Wednesday, February 17, 2016

Docker Container Networks: All Things Considered

Docker container networks have to achieve two seemingly conflicting goals:
  1. Provides complete isolation for containers on a host
  2. Provides the service that is running inside the container, not only to other co-located containers, but also to remote hosts.
In this article, we will review how Docker container networks achieve its goals.

Docker Container Networks


To provide service that is running inside the container in a secured matter, it is important to have control over the networks your applications running on. To see how container networks achieve that, we will examine the container networks from the following perspectives:
  • Network modes
    • Default networks vs user-defined networks
  • Packet Forwarding and Filtering (Netfilter)
    • Port mappings
  • Bridge (veth Interface)
  • DNS Configuration
To enable a service consumer to communicate with the service providing containers, Docker needs to configure the following entities:
  • IP address
    • Providing ways to configure any of the containers network interfaces to support services on different containers
  • Port
    • Providing ways to expose and publish a port on the container (also, mapping it to a port on the host)
  • Rules
    • Controlling access to a container's service via rules associated with the host's netfilter framework, in both the NAT and filter tables (see diagram 123).

    Network Modes


    When you install Docker, it creates three networks automatically:[34,37]
    1. bridge
      • Represents the docker0 (a virtual ethernet bridge) network present in all Docker installations.
        • Each container's network interface is attached to the bridge, and network address translation (NAT) is used when containers need to make themselves visible to the Docker host and beyond.
      • Unless you specify otherwise with the docker run --net=option, the Docker daemon connects containers to this network by default.
      • Docker does not support automatic service discovery on the default bridge network.
      • Supports the use of port mapping and docker run --link to allow communications between containers in the docker0 network.
    2. host
      • Adds a container on the hosts network stack. You’ll find the network configuration inside the container is identical to the host.
        • Because containers deployed in host mode share the same host network stack, you can’t use the same IP address for the same service on different containers on the same host.
        • In this mode, you don't get port mapping anymore.
    3. none
      • Tells docker to put the container in its own network stack but not to do configure any of the containers network interfaces.
      • This allows for you to create custom network configuration
    All these network modes applied at the container level. So you can certainly have a mix of different network modes on the same docker host.

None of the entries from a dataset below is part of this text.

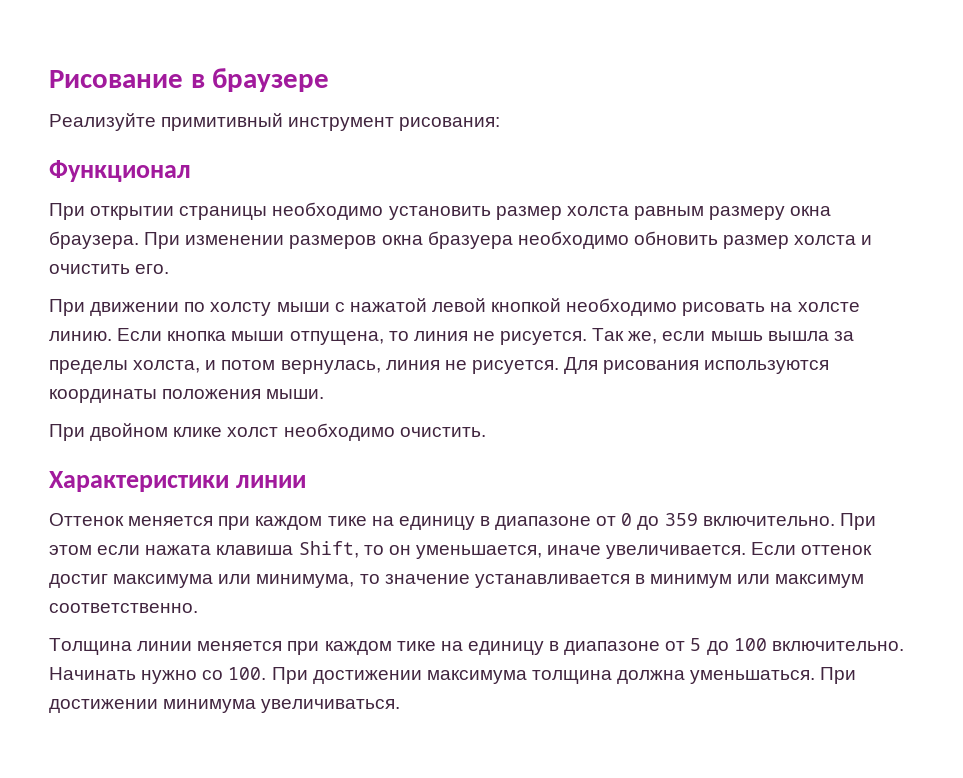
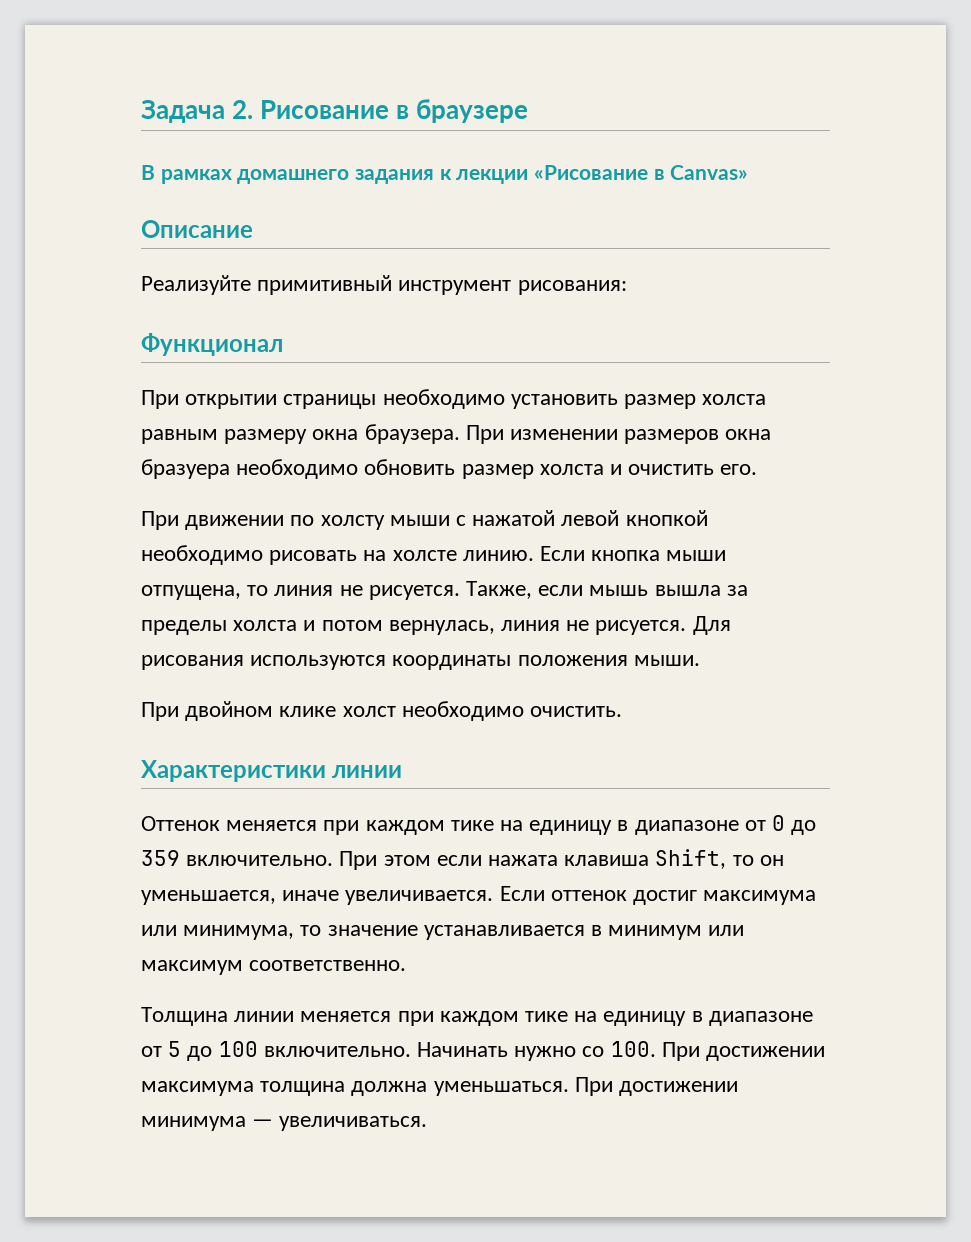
(49, 79) none -> [141,100,254,123] Задача 2.
(330, 80) none -> [141,165,749,184] [141,220,253,238] // В рамках домашнего задания к лекции «Рисование в Canvas» // Описание
[592,328,658,344] Так же, -> [466,581,533,599] Также,
[133,360,201,373] холста, -> [233,620,298,631] холста
(257, 706) none -> [252,1119,274,1127] —

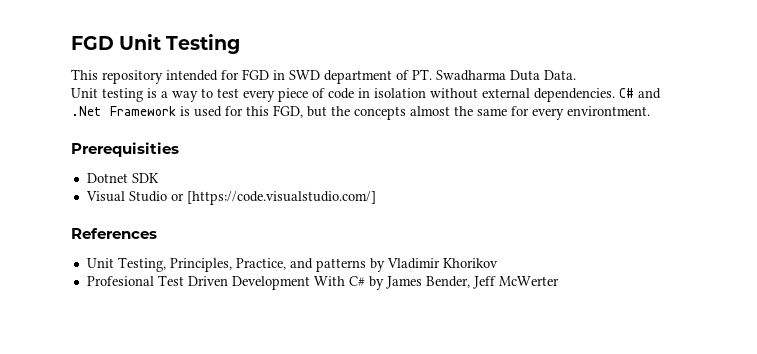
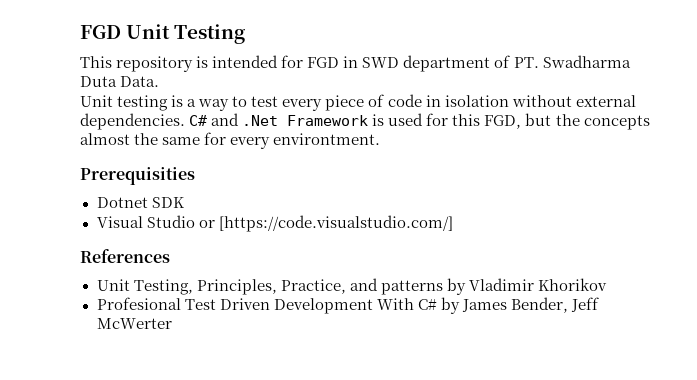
(163, 77) none -> [196,56,209,68] is

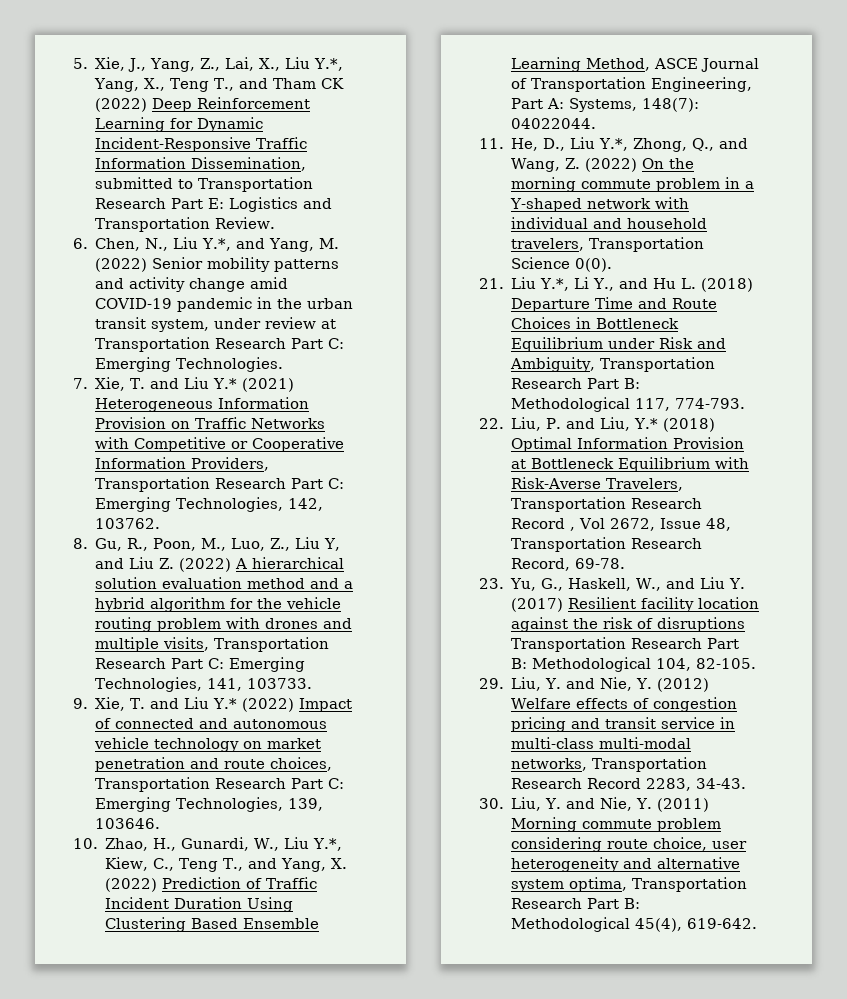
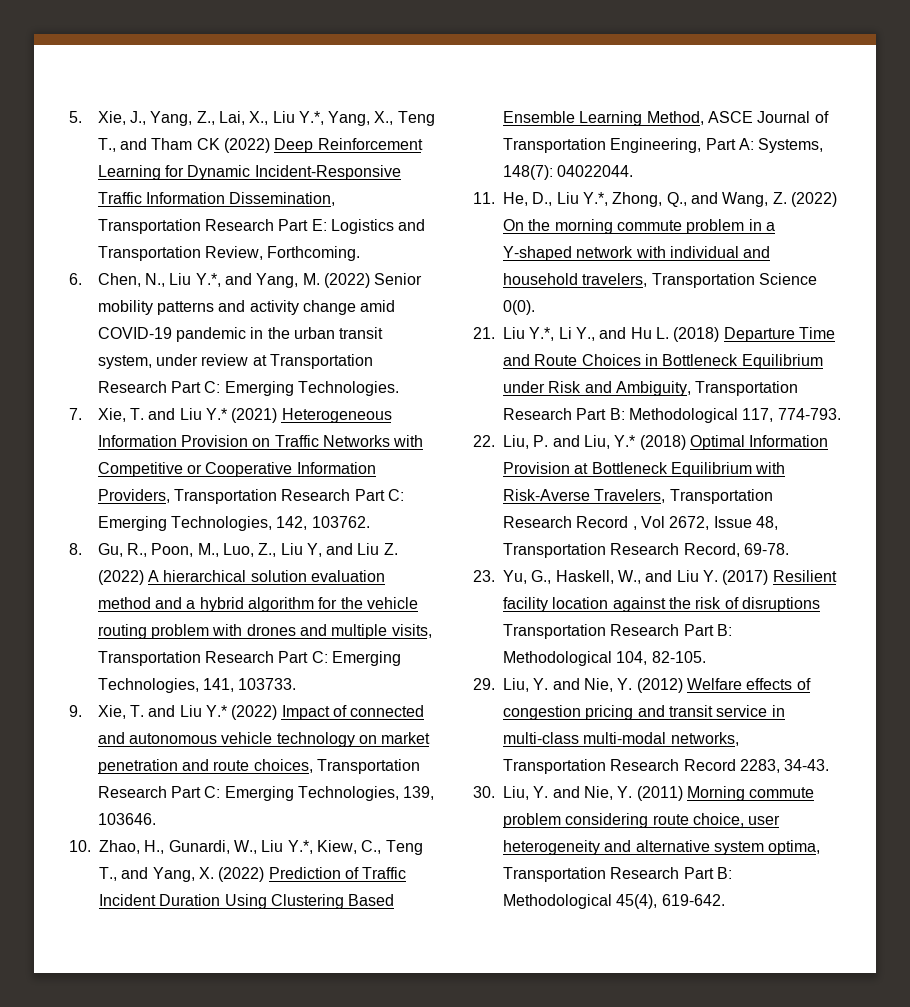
[95,177,194,189] submitted to -> (336, 199) none
[215,217,276,229] Review. -> [204,246,361,261] Review, Forthcoming.

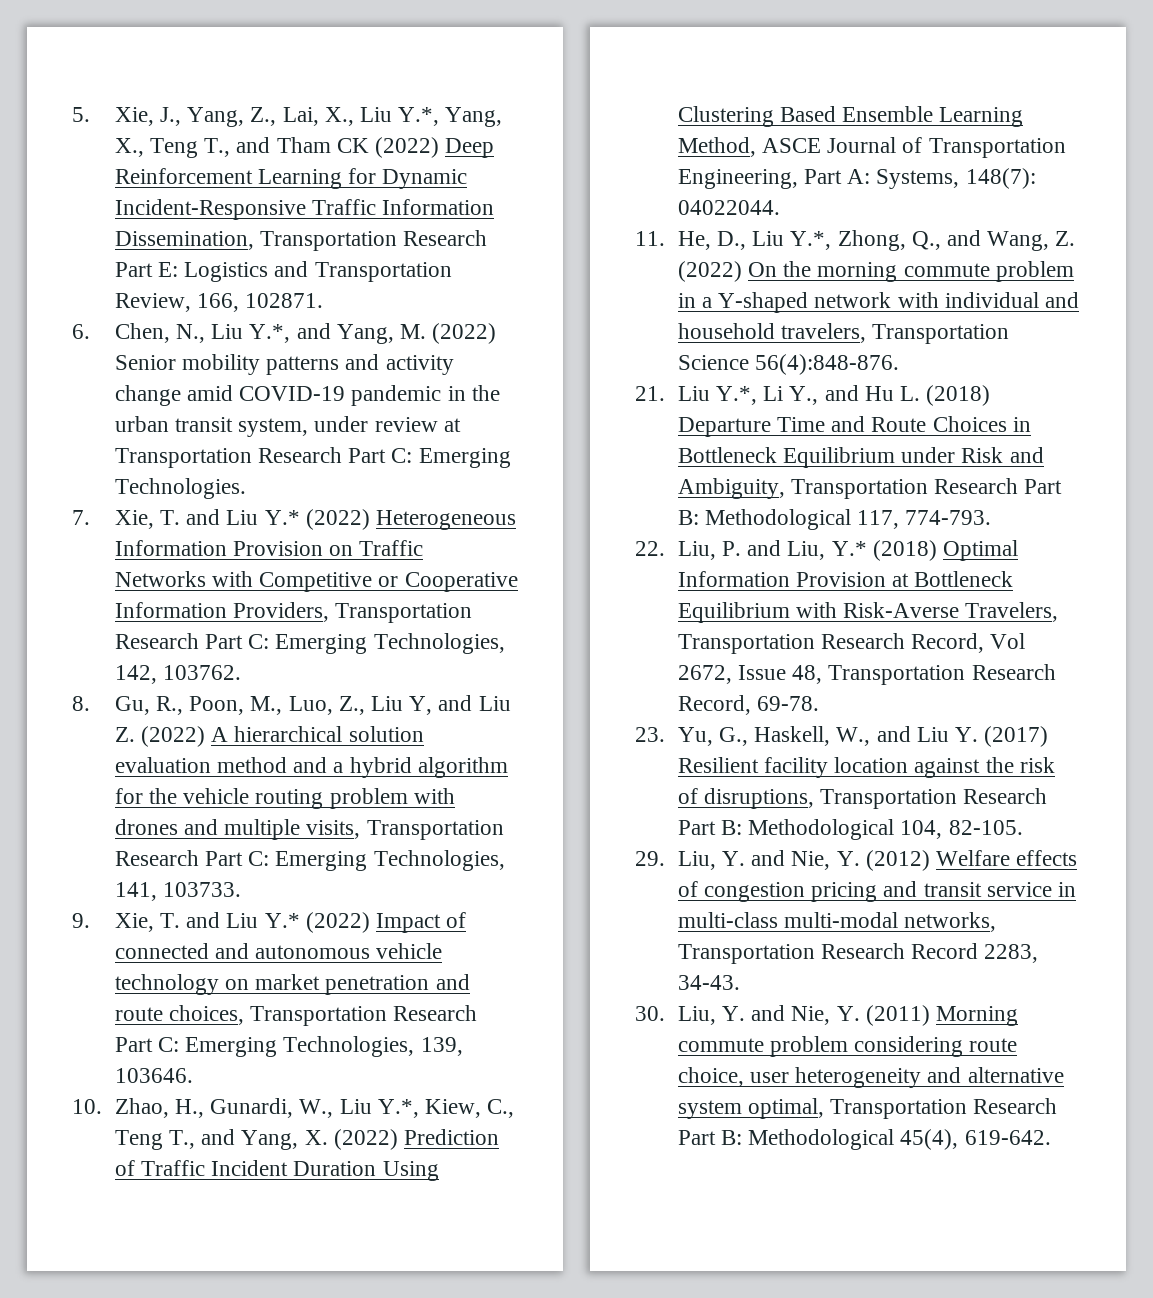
[267,246,361,261] Forthcoming. -> [197,293,324,312] 166, 102871.
[231,408,278,423] (2021) -> [305,509,370,530] (2022)
[503,300,535,315] 0(0). -> [755,354,900,375] 56(4):848-876.
[576,516,637,530] Record , -> [911,633,985,653] Record,
[741,597,820,612] disruptions -> [704,788,815,809] disruptions,
[768,840,821,855] optima, -> [748,1098,825,1119] optimal,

    Default Networks vs User-Defined Networks

    Besides default networks, you can create your own user-defined networks that better isolate containers. Docker provides some default network drivers for creating these networks. The easiest user-defined network to create is a bridge network. This network is similar to the historical, default docker0 network. After you create the network, you can launch containers on it using the docker run --net= option. Within a user-defined bridge network, linking is not supported. You can expose and publish container ports on containers in this network. This is useful if you want to make a portion of the bridge network available to an outside network.

    You can read [34, 37] for more details.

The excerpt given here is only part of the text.